10. The speech synthesis method according to claim 4 , wherein there are provided a plurality of phoneme symbols corresponding to emotion states for one phoneme; and wherein, in said parameter changing step, at least a portion of the phoneme symbols is changed responsive to emotion states discriminated in an emotion model.

11. The speech synthesis method according to claim 1 , wherein, in said parameter changing step, the parameters of said prosodic data in a portion containing said selected prosodic features are not changed.

12. The speech synthesis method according to claim 1 , wherein, in said parameter changing step, the parameters of said prosodic data are changed while the magnitude relation, difference or ratio of parameter values in a portion containing said selected prosodic features is maintained.

13. The speech synthesis method according to claim 1 , wherein, in said parameter changing step, the parameters of said prosodic data are changed so that a parameter value in a portion containing said selected prosodic features is within a predetermined range.

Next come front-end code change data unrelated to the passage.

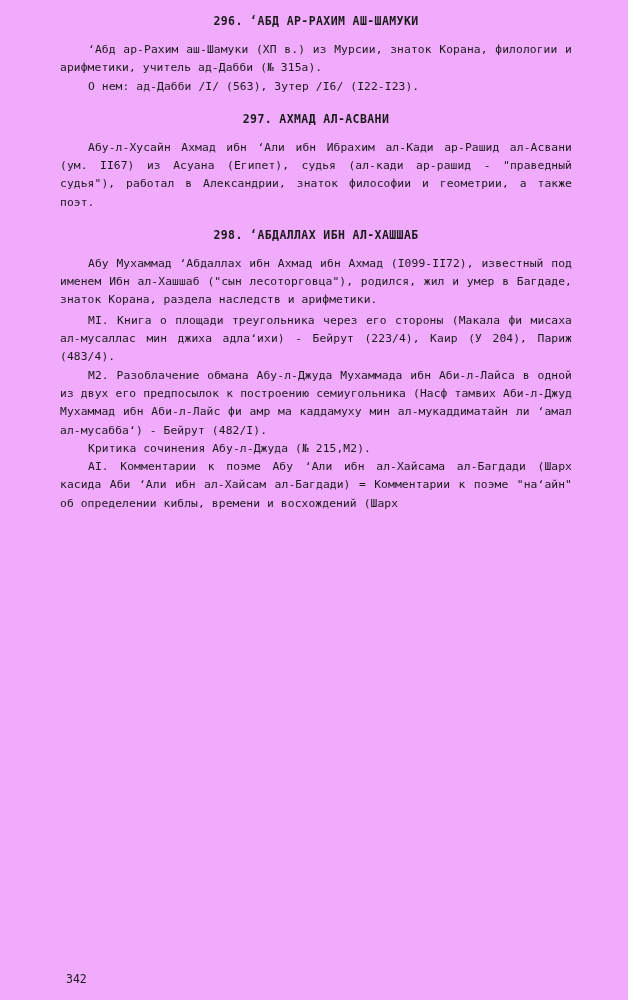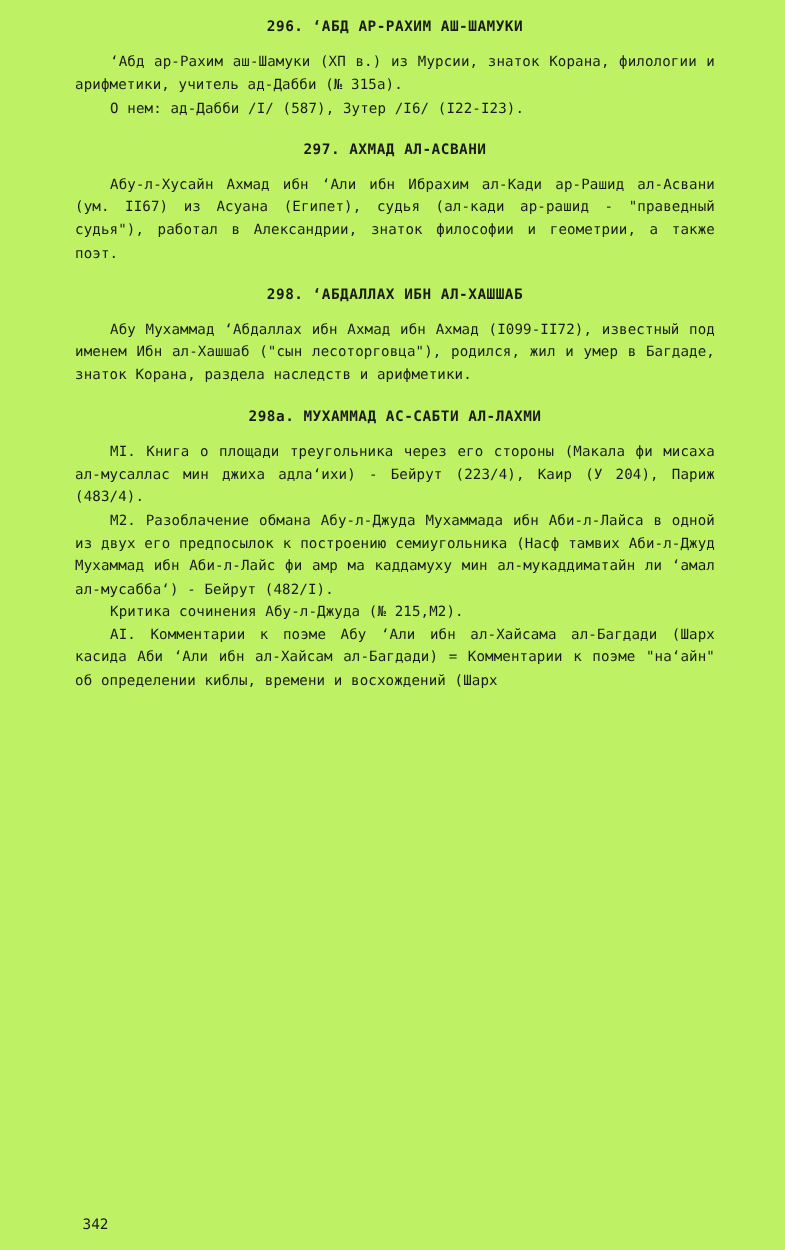"296. ʻАБД АР-РАХИМ АШ-ШАМУКИ" .page { background: #bef264 -> #f0abfc }
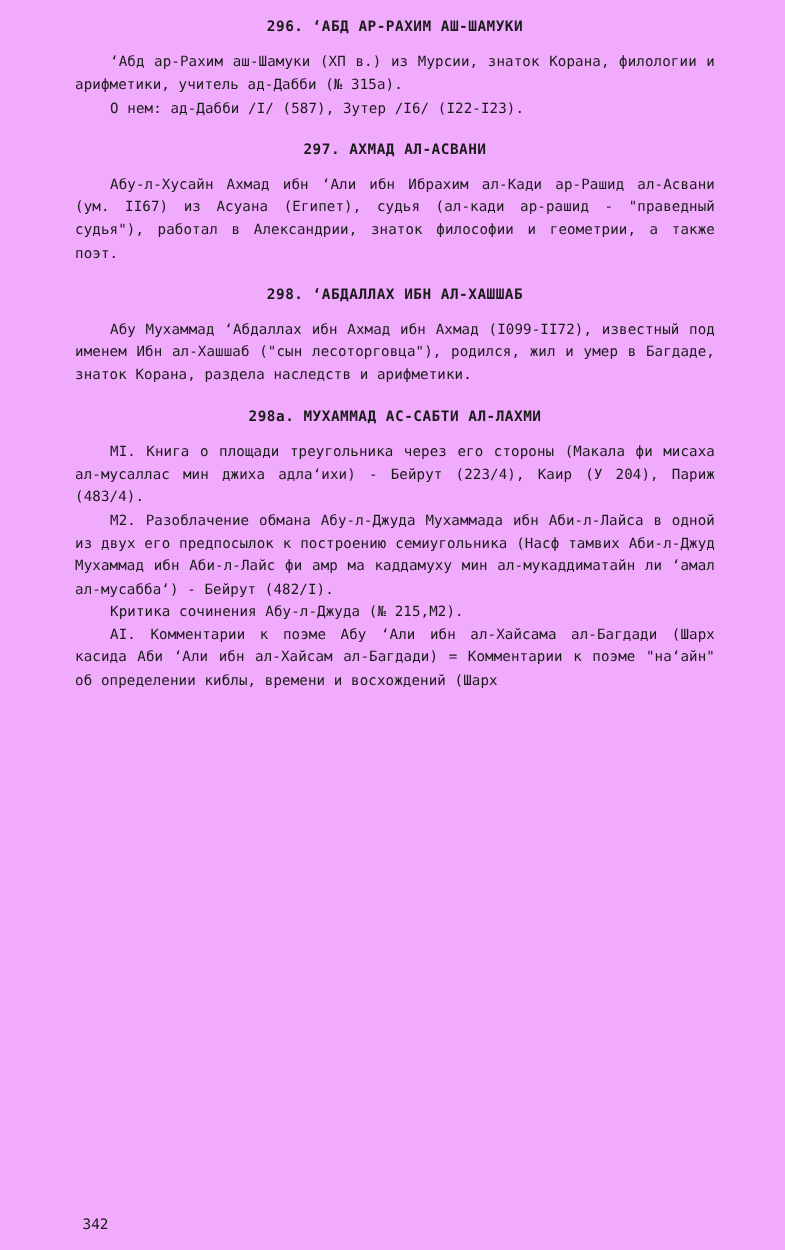"О нем: ад-Дабби /I/ (587)," p.body { text: 587 -> 563 }
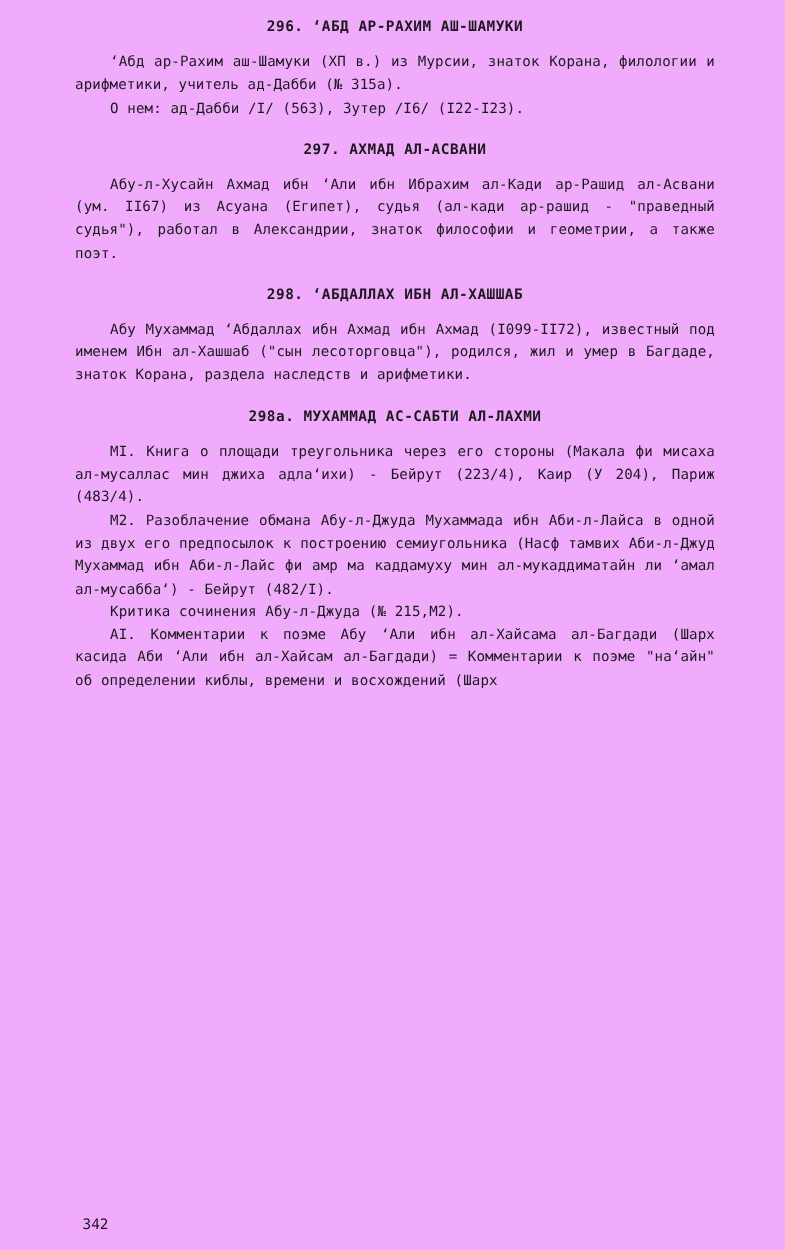"298а. МУХАММАД АС-САБТИ АЛ-ЛАХМИ" div.heading { html: <div>298а. МУХАММАД АС-САБТИ АЛ-ЛАХМИ</div> -> none }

14. The speech synthesis method according to claim 1 , wherein, in said parameter changing step, at least a portion of the phoneme symbols is changed to other phoneme symbols.

15. The speech synthesis method according to claim 14 , wherein whether or not the phoneme symbols are to be changed is specified from one phoneme in the uttered text to another, from one word in the uttered text to another, from one paragraph in the uttered text to another, from one accent phrase to another or from one uttered text to another.

16. The speech synthesis method according to claim 1 , wherein said prosodic data is added to said string of pronunciation marks.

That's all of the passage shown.